→ **WHAT IS REQUIRED**
Please find every line in the entries below that contains the string "beroep", and copy it.

→ **SUPPLIED DATA**
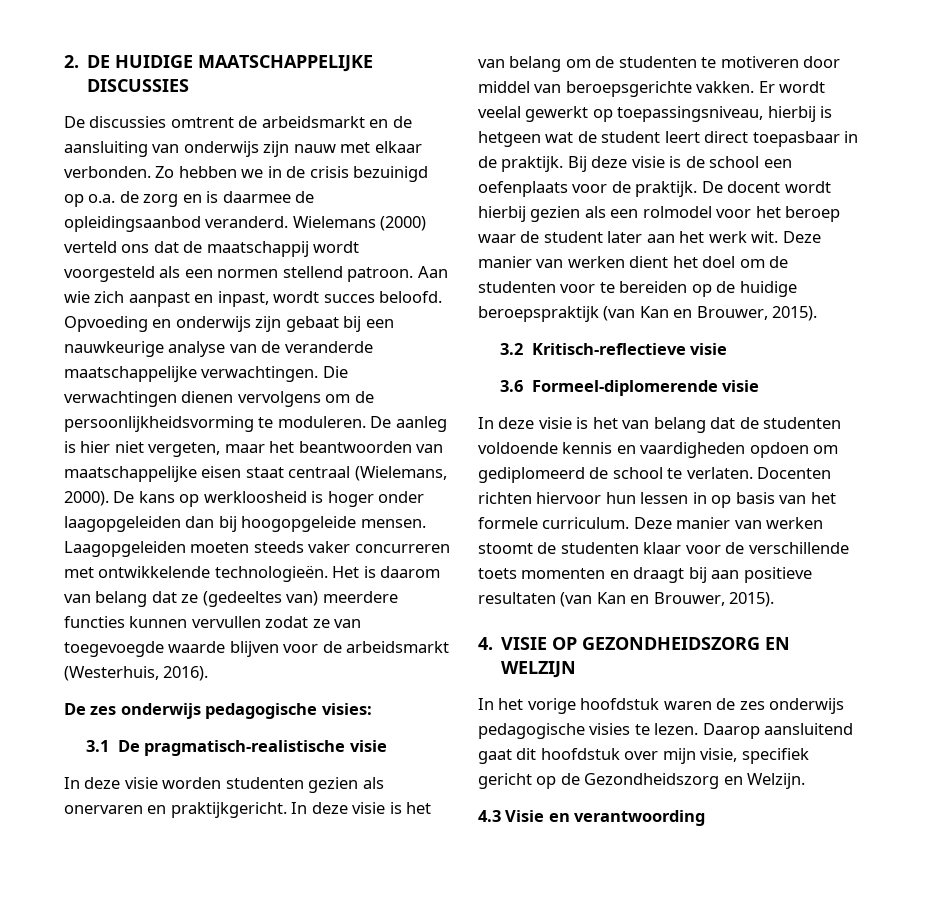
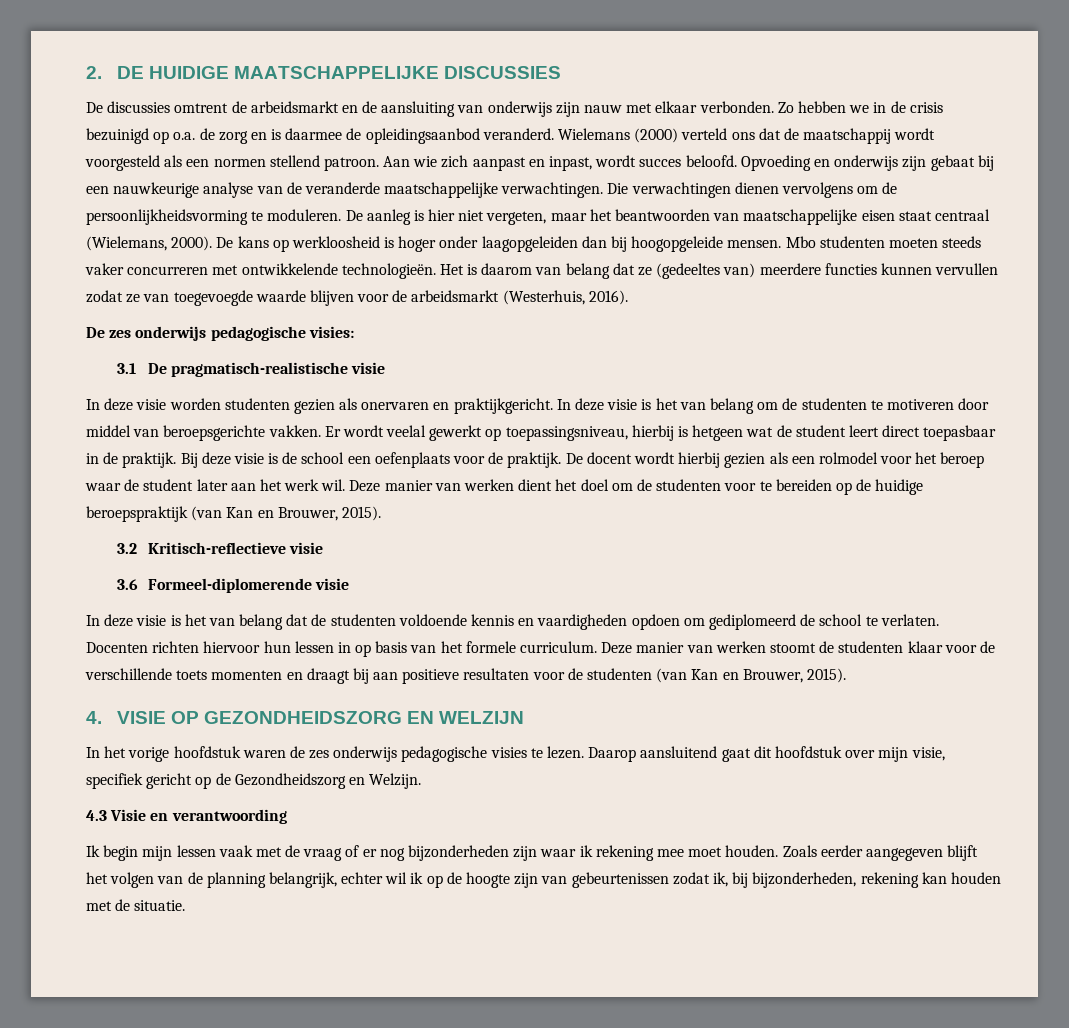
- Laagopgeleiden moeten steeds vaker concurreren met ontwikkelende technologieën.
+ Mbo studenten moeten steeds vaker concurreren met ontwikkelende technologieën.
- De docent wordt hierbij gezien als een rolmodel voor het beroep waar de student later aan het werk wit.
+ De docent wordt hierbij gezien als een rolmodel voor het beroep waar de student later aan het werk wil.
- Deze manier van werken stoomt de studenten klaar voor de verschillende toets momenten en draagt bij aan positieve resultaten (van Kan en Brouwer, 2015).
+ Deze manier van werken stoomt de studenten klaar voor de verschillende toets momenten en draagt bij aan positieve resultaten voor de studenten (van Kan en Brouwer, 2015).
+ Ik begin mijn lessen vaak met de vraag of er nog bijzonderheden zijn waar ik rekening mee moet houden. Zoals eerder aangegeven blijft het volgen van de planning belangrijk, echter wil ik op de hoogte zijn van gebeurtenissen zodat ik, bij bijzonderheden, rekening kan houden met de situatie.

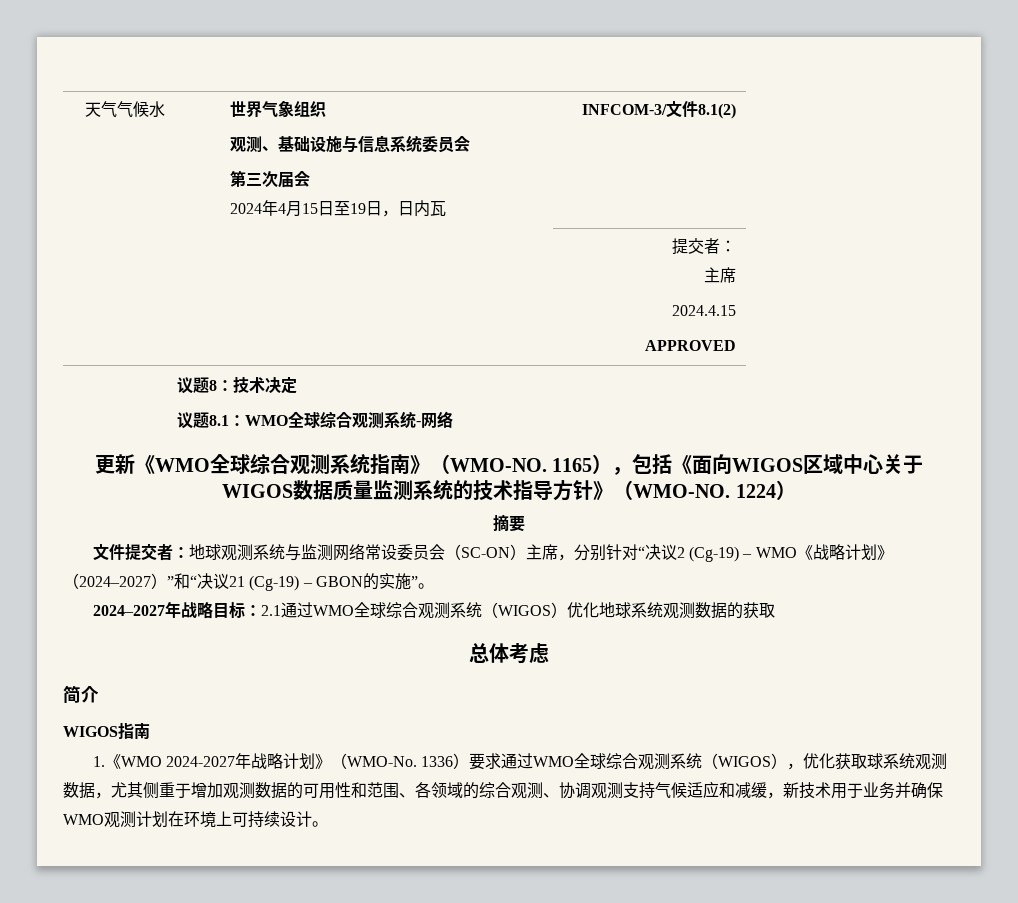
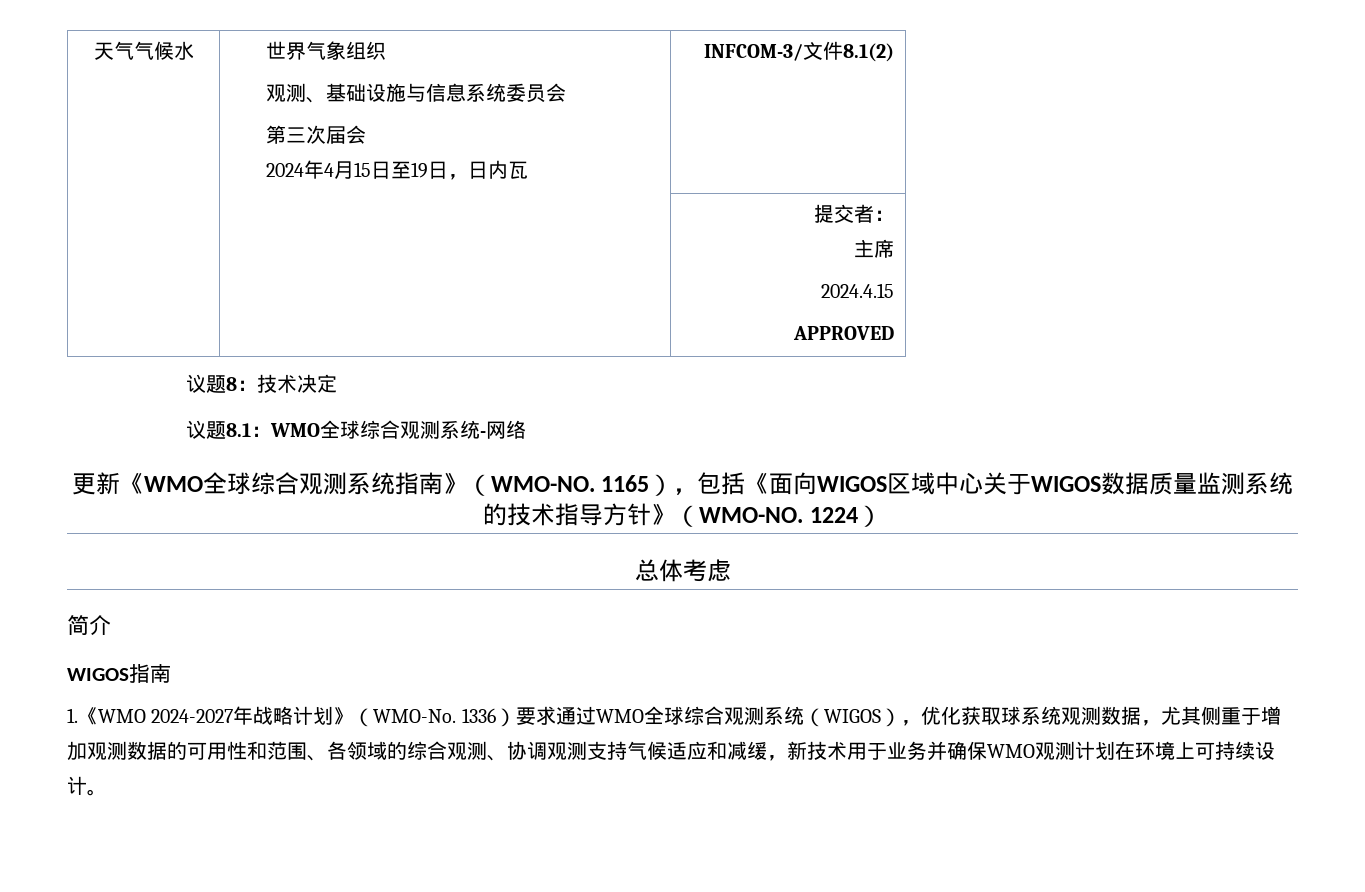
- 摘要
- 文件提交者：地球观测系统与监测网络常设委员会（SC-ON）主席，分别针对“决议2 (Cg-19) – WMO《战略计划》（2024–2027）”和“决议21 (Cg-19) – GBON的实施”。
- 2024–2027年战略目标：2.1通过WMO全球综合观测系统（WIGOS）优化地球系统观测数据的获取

→ **EXPECTED OUTPUT**
- De docent wordt hierbij gezien als een rolmodel voor het beroep waar de student later aan het werk wit.
+ De docent wordt hierbij gezien als een rolmodel voor het beroep waar de student later aan het werk wil.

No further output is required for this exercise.